Material for this task: Begin

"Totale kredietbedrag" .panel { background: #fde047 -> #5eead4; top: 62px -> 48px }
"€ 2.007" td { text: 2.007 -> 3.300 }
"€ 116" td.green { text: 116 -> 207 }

Material for this task: End
Material for this task: Begin

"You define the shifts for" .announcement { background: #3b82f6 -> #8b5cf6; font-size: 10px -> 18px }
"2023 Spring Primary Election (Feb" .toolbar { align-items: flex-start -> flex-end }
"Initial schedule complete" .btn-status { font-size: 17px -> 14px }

Material for this task: End
Material for this task: Begin

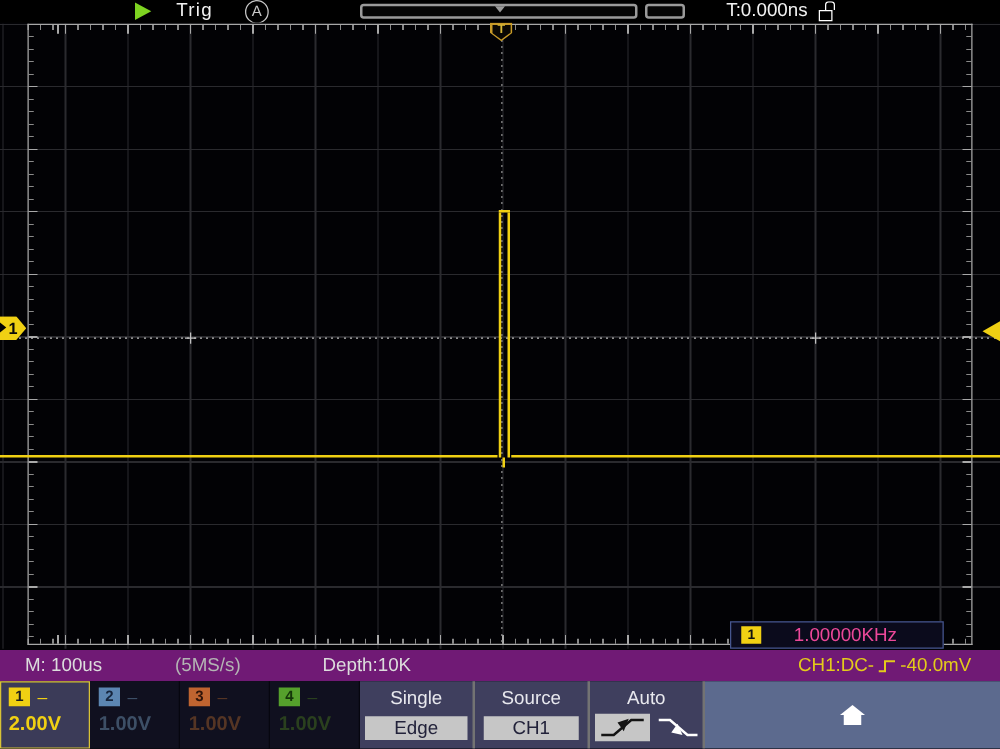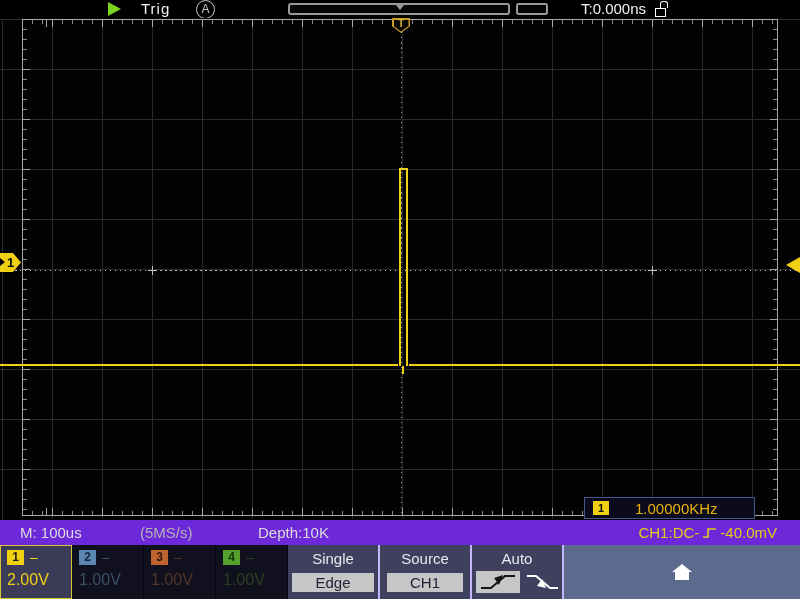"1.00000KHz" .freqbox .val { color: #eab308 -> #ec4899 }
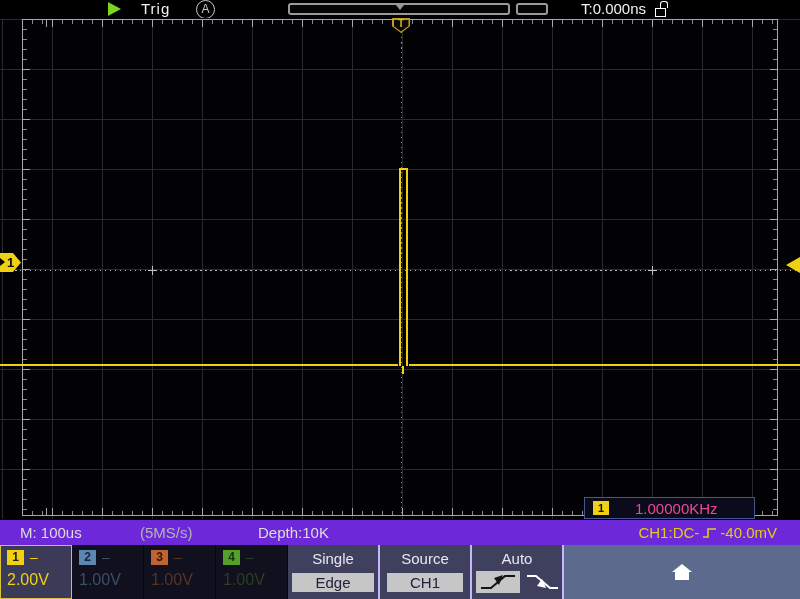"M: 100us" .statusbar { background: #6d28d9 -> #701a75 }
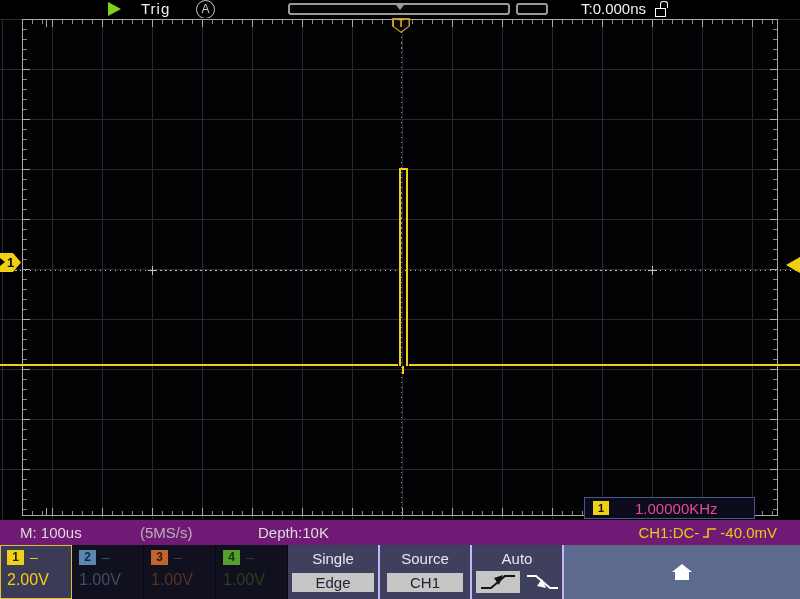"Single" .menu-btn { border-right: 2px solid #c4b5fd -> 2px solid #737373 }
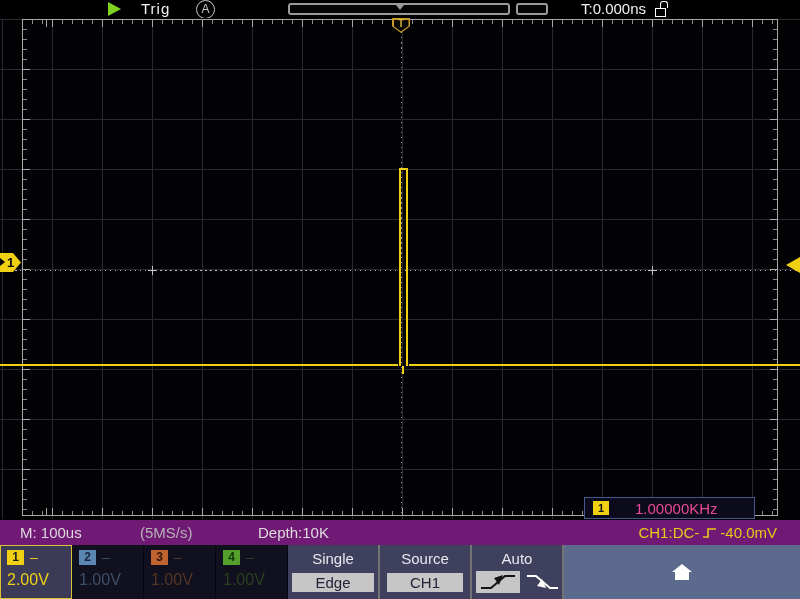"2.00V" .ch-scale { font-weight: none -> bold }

Material for this task: End

* [Exercise goal]: Could you restate word for word the lines above, from the one that contains "background: #fde047 ->" through the one that contains "text: 116 ->", and no others?

* [Written reply]:
"Totale kredietbedrag" .panel { background: #fde047 -> #5eead4; top: 62px -> 48px }
"€ 2.007" td { text: 2.007 -> 3.300 }
"€ 116" td.green { text: 116 -> 207 }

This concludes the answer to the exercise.